Christine Barker, Sydney, 9 May 2004

Christine’s endless capacity to bounce back and join in was an inspiration to us. Every race we paddled in was for Christine. If we were a little over exuberant when we won – that was why. If she was not there when we raced, we immediately rang Christine to tell her how we had gone. Whenever we won a trophy, it spent a few days in Christine’s house.

We join Dragons Abreast for a range of personal and public reasons – to get fit, to find and give support, to raise breast cancer awareness, to have fun. Underneath we know what each other has been through, the fears and pain, and the hope of life going on. We also know that our death, or the death of one of our members from breast cancer is possible. How does the team cope when someone among us dies? It is confronting to see someone die of the disease you have had or are living with. It must be hard to be dying of a disease that many of those around you are surviving.

Sydney Dragons Abreast lost one of our members, Christine Barker, to breast cancer on 9 May 2004. When she became ill again, her husband Peter had a word that was easier for all of us to hear and to speak. That word was ‘journey’, and this is Christine’s journey, and ours.

Christine first had breast cancer in 2001. She joined Sydney Dragons Abreast when it started in February of 2003. In July 2003 she discovered that her cancer had returned, so she went back on chemotherapy and radiotherapy. When training started again in September, unwell as she was, Christine was there. At the Masters Games in Canberra, while she was having chemotherapy, and was tired and sick, Christine competed in a race. Even at Chinese New Year at Darling Harbour, when her balance was affected by the metastases on her brain, and she needed a stick to walk, Christine, wearing her special flower-garlanded hat, got into a boat and insisted on paddling up to the group for the Flowers on the Water ceremony.

Christine’s endless capacity to bounce back and join in was an inspiration to us. Every race we paddled in was for Christine. If we were a little over exuberant when we won – that was why. If she was not there when we raced, we immediately rang Christine to tell her how we had gone. Whenever we won a trophy, it spent a few days in Christine’s house.

As she got progressively more ill, Christine was cared for at home by her husband and son. Soon the palliative care staff came daily. Some of us telephoned and went to visit whenever we could. We took flowers, or food, or music. Christine was always pleased to see us and to hear the latest gossip. Eventually, when Christine needed someone to be around all the time, Peter drew up a roster of people to help care for her while the family rested, and some of the team members offered to be on it. Sometimes we massaged her feet and arms, or helped bathe her.
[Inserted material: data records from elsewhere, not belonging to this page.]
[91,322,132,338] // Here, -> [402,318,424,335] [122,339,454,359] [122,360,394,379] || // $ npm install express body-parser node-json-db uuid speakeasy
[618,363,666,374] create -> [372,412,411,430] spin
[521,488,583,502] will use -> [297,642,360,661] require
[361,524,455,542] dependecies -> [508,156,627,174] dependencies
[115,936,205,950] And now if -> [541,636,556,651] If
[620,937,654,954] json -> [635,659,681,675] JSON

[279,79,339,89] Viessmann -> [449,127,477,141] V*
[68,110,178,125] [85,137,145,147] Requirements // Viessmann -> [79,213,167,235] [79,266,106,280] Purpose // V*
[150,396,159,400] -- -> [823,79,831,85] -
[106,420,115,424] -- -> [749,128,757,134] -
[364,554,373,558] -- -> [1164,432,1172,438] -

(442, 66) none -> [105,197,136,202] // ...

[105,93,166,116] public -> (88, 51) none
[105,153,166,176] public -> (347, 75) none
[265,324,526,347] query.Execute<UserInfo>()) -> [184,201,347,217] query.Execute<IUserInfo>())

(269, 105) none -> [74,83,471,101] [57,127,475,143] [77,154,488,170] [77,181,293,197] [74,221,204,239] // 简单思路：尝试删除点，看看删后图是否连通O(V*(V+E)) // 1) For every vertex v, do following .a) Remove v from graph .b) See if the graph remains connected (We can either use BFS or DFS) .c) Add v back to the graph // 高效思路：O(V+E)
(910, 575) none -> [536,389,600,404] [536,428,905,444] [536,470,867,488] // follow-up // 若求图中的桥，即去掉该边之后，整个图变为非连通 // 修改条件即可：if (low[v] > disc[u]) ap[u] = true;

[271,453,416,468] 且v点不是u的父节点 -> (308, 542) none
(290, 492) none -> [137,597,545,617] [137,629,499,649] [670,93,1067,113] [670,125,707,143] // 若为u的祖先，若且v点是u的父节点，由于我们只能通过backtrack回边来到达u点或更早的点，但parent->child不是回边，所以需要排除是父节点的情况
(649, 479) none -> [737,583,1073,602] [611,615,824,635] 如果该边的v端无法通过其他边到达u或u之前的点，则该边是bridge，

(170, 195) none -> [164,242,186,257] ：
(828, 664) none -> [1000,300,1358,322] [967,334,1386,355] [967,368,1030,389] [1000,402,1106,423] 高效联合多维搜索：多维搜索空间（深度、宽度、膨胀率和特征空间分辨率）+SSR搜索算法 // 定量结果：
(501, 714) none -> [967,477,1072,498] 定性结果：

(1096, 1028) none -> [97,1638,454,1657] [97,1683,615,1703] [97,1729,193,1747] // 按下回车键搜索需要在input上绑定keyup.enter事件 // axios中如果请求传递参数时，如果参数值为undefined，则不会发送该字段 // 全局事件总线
When we knew her journey was nearly over, we said goodbye.

When Christine died, Margot, our team captain offered support for those who wanted to talk. Michelle and people from other teams sent us messages of love and support. The Canberra team had a minute’s silence for Christine. These are the things that Dragons Abreast is about.

Many of us attended Christine’s funeral, or celebration of Christine’s life, as Peter called it, at the Balmain Sailing Club. At Peter’s request, we brought our paddles and wore something pink. Christine’s casket, lovingly decorated in decoupage by Peter, lay near a window overlooking the sun sparkling on Sydney Harbour. By the wall was a table covered in Christine’s special things – her flowery hat, her rashie, her riding hat, her paddle. There were few flowers, as Peter wanted money to go to Dragons Abreast instead. Some of the team members played flutes and sang during the service. Members of Peter and Christine’s family, and their friends, read poems and talked about Christine, and Peter made a lovely speech. Dragons Abreast, and its special place in Peter and Christine’s lives, was mentioned often. Later, many people came up to us to thank us for our support, and to tell us how terrific we, from Dragons Abreast, are.

At the end of the celebration, pall bearers, some of them women, carried Christine down to the jetty and onto a boat through a Dragons Abreast Guard of Honour. A beautiful duet from La Traviata, Christine’s favourite opera, played over the loud speaker. Four of us got into two smaller boats and spread flower petals on the water in front of the boat carrying Christine across the water. The other team members, and family and friends, stood at the waters edge and threw more flower petals into the water.

In memory of Christine, and as an important part of grieving for her, and in a way, for what has happened to our own lives, the team will have its own Flowers on the Water. Christine’s paddle, with an engraved plaque on it, will travel in our boat with us whenever we train or compete.

No one wants to face the end of their own or anyone else’s life. Few of us talk about it or are prepared for it. Being alongside of Christine for this journey has shown that with people around who love and care for you, who value you as a person, who visit and talk to you even when you can barely respond, who stay by your side, it is possible to face the even the hardest challenges. A joke, a kind word, a gentle touch – they are everything.